Recorded data:
_ _ _

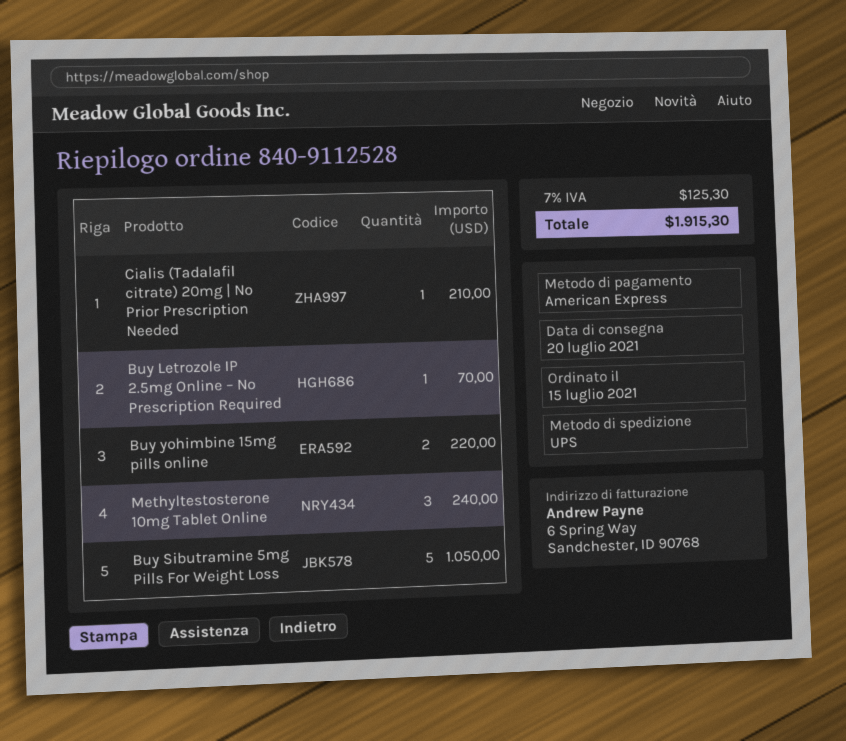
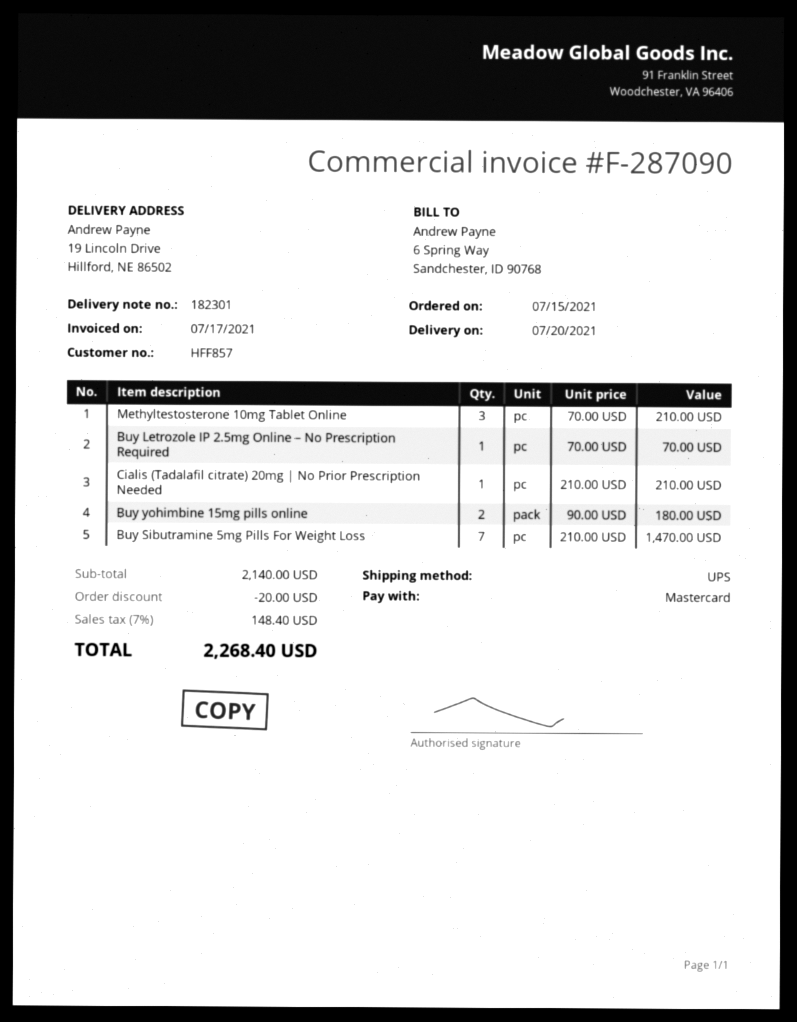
payment method: American Express -> Mastercard
Buy yohimbine 15mg pills online: 2 for 220.00 -> 2 for 180.00
Methyltestosterone 10mg Tablet Online: 3 for 240.00 -> 3 for 210.00
Buy Sibutramine 5mg Pills For Weight Loss: 5 for 1050.00 -> 7 for 1470.00
discount: none -> 20.00
tax: 7% = 125.30 -> 7% = 148.40
total: 1915.30 -> 2268.40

_ _ _

▶ GOAL OF THE EXERCISE:
Write the data out again exactly, but without its images.

▶ RESULT FOR THIS TASK:
payment method: American Express -> Mastercard
Buy yohimbine 15mg pills online: 2 for 220.00 -> 2 for 180.00
Methyltestosterone 10mg Tablet Online: 3 for 240.00 -> 3 for 210.00
Buy Sibutramine 5mg Pills For Weight Loss: 5 for 1050.00 -> 7 for 1470.00
discount: none -> 20.00
tax: 7% = 125.30 -> 7% = 148.40
total: 1915.30 -> 2268.40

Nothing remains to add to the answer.